Transcribe the listing exactly as written. Leave the images out.
MATERIAL PROVIDED section start
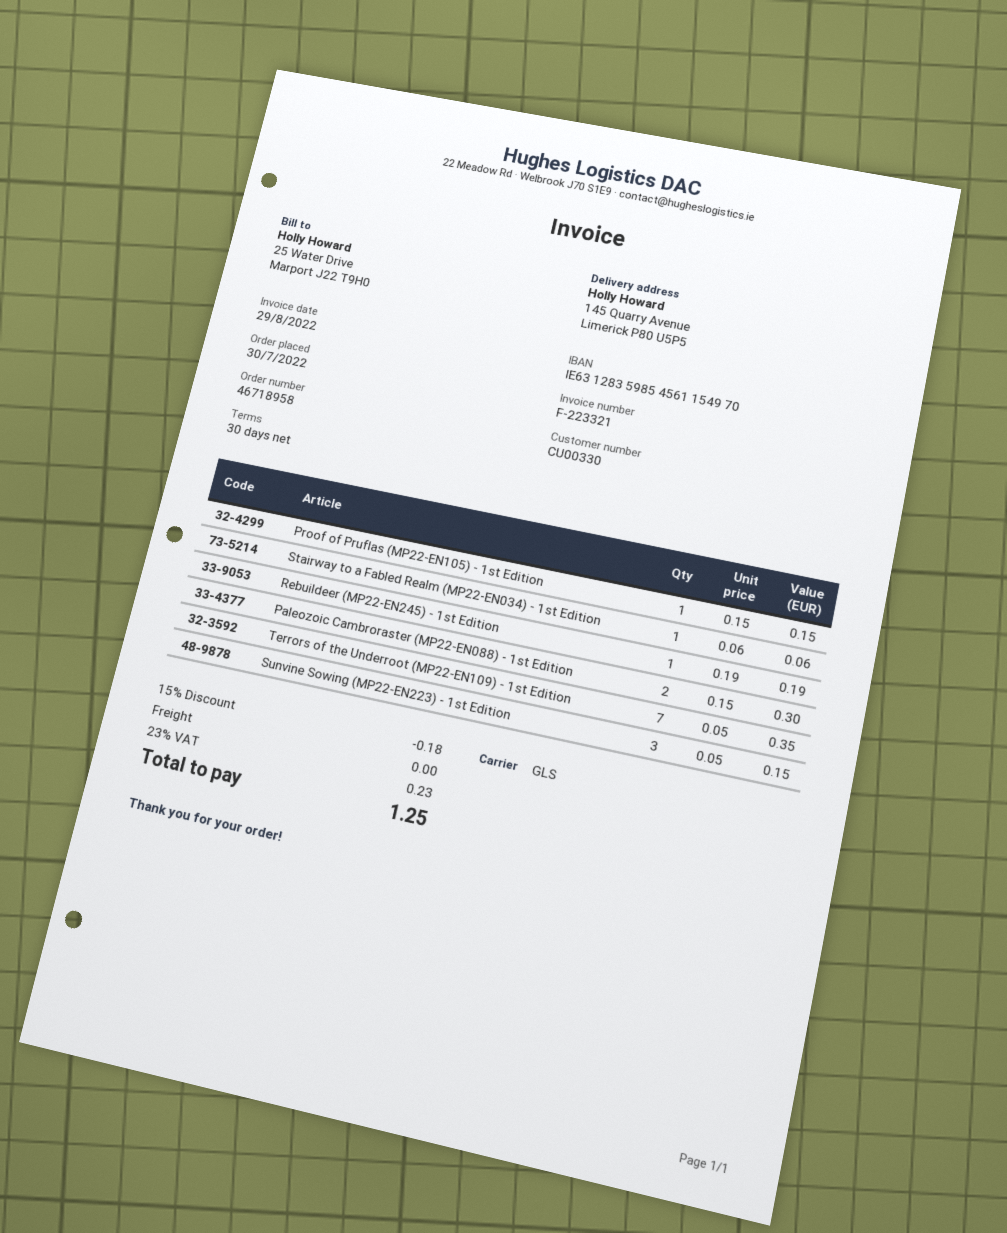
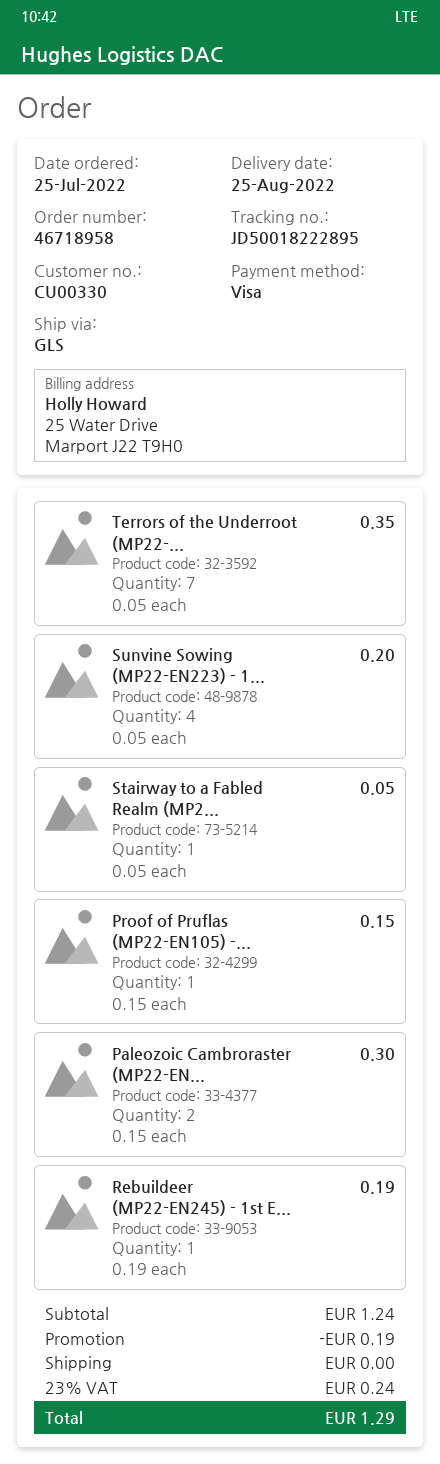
order date: 2022-07-30 -> 2022-07-25
Stairway to a Fabled Realm (MP22-EN034) - 1st Edition: 1 x 0.06 = 0.06 -> 1 x 0.05 = 0.05
Sunvine Sowing (MP22-EN223) - 1st Edition: 3 x 0.05 = 0.15 -> 4 x 0.05 = 0.20
discount: 0.18 -> 0.19
tax: 23% = 0.23 -> 23% = 0.24
total: 1.25 -> 1.29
MATERIAL PROVIDED section end
**TASK ANSWER:**
order date: 2022-07-30 -> 2022-07-25
Stairway to a Fabled Realm (MP22-EN034) - 1st Edition: 1 x 0.06 = 0.06 -> 1 x 0.05 = 0.05
Sunvine Sowing (MP22-EN223) - 1st Edition: 3 x 0.05 = 0.15 -> 4 x 0.05 = 0.20
discount: 0.18 -> 0.19
tax: 23% = 0.23 -> 23% = 0.24
total: 1.25 -> 1.29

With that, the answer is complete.